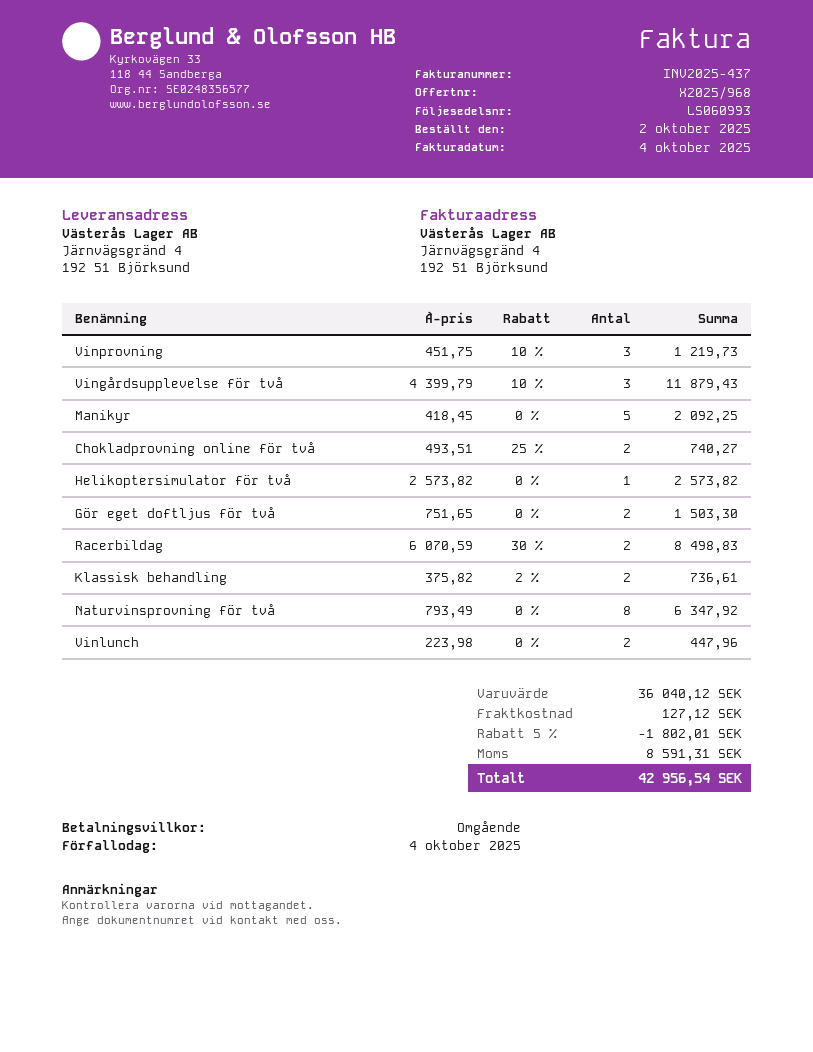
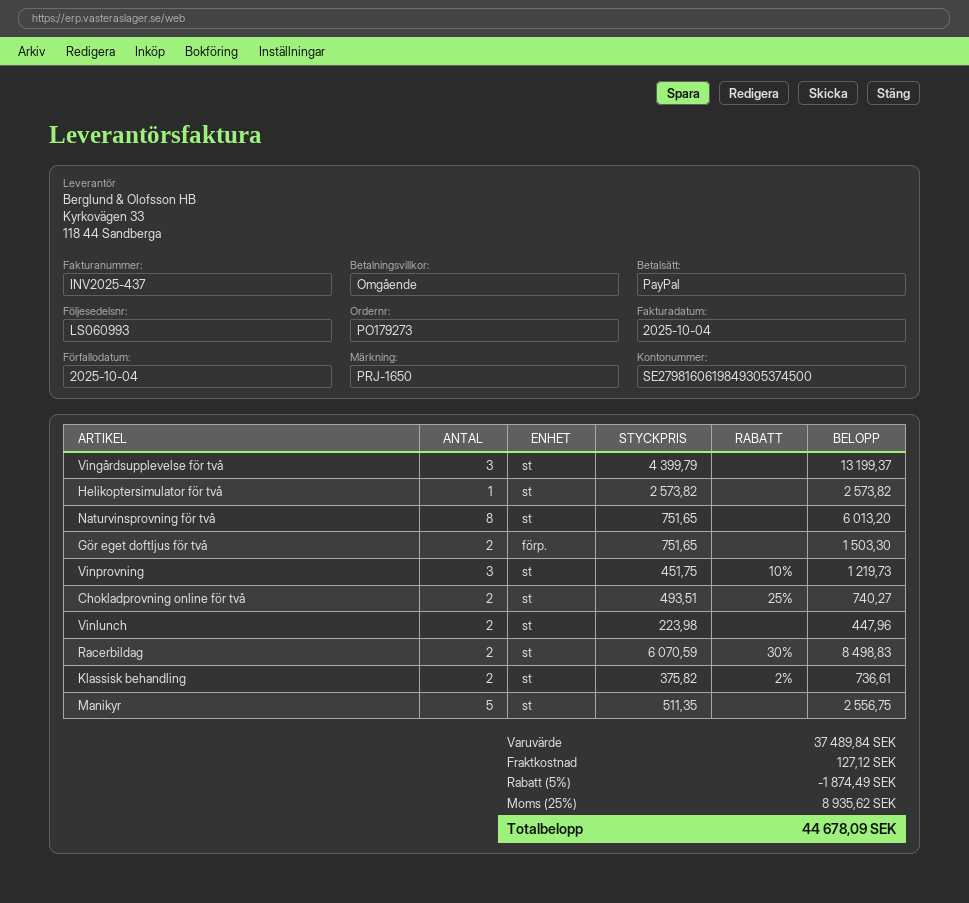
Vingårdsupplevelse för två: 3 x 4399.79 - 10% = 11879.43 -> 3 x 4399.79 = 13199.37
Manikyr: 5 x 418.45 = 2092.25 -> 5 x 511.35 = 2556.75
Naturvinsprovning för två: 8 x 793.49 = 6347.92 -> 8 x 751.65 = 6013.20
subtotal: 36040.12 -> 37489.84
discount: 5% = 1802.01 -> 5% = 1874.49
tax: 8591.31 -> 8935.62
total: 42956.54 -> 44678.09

+===+

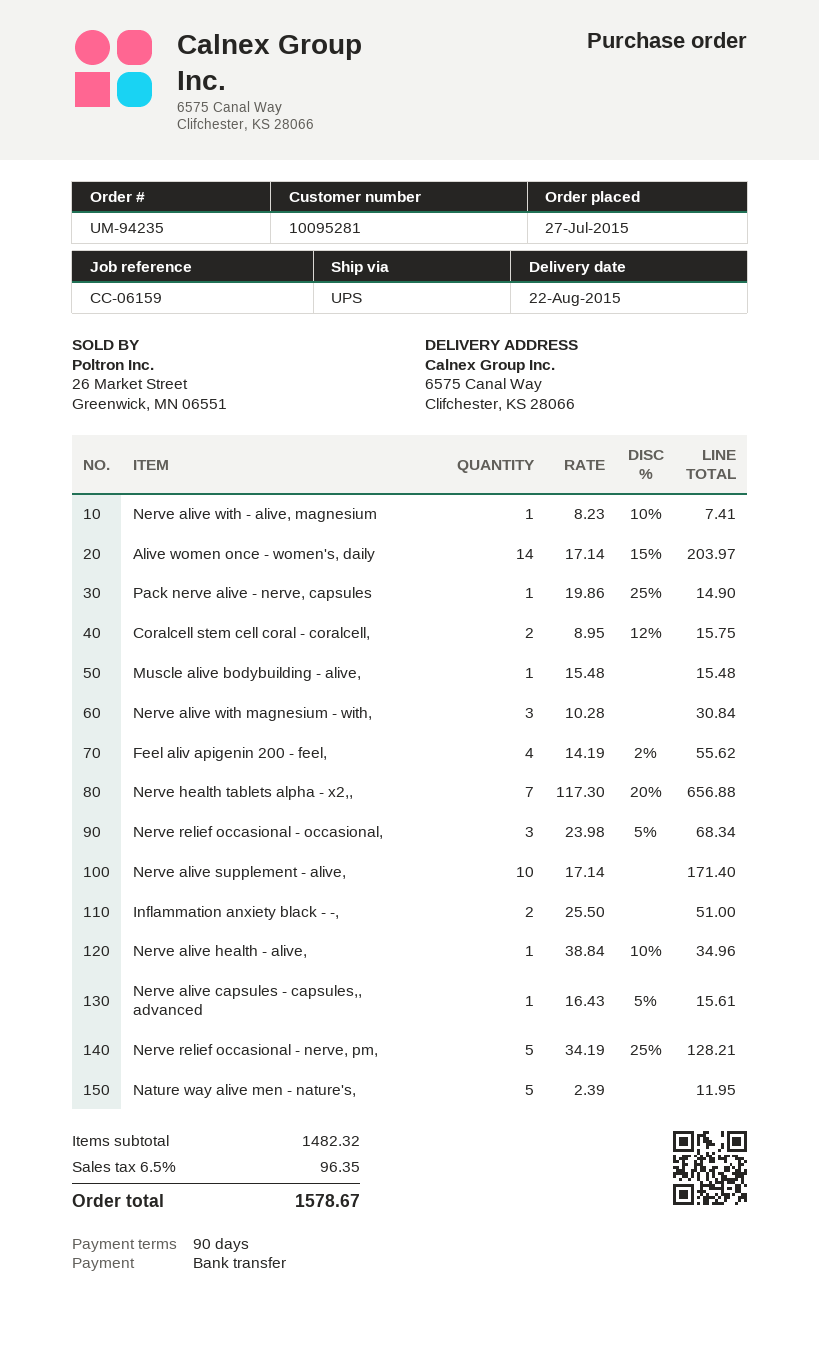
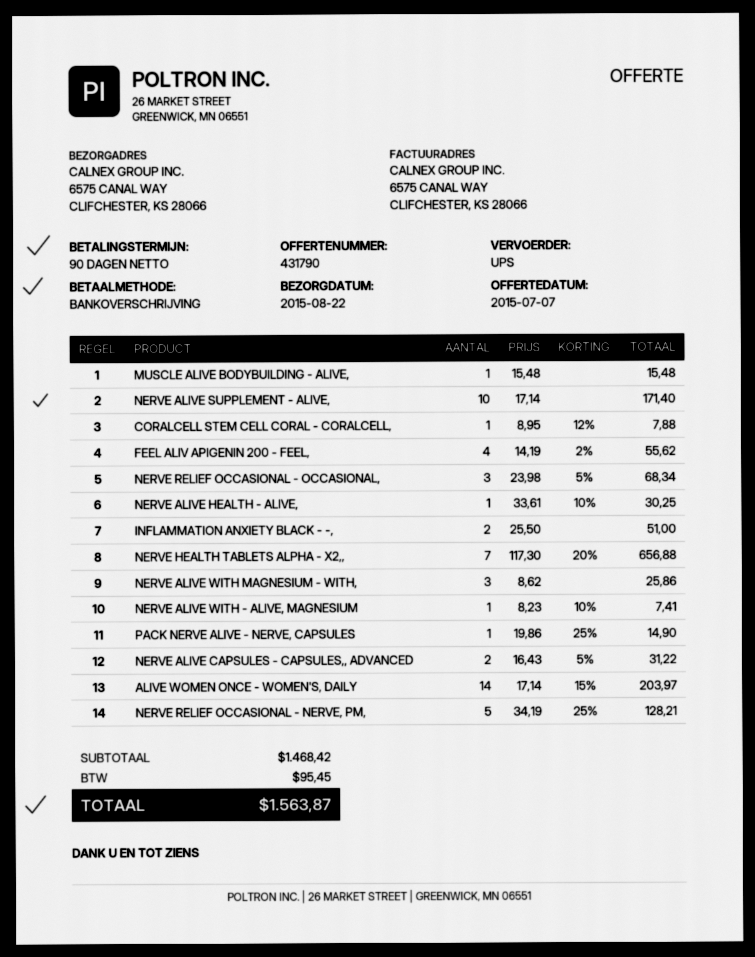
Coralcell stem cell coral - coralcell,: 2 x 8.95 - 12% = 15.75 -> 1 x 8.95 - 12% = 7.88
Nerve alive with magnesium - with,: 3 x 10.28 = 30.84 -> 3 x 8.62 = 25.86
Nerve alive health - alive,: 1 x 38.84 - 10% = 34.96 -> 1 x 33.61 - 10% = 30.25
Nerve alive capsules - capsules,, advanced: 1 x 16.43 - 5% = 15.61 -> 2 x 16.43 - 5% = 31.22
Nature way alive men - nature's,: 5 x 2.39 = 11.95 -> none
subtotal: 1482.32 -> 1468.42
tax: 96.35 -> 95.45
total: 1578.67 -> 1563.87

+===+

Work instruction. Each line above from the one with "Nerve alive capsules" up to and including the one with "total: 1578.67 -> 1563.87" must be set down exactly, and no line outside that span may appear.

Written solution.
Nerve alive capsules - capsules,, advanced: 1 x 16.43 - 5% = 15.61 -> 2 x 16.43 - 5% = 31.22
Nature way alive men - nature's,: 5 x 2.39 = 11.95 -> none
subtotal: 1482.32 -> 1468.42
tax: 96.35 -> 95.45
total: 1578.67 -> 1563.87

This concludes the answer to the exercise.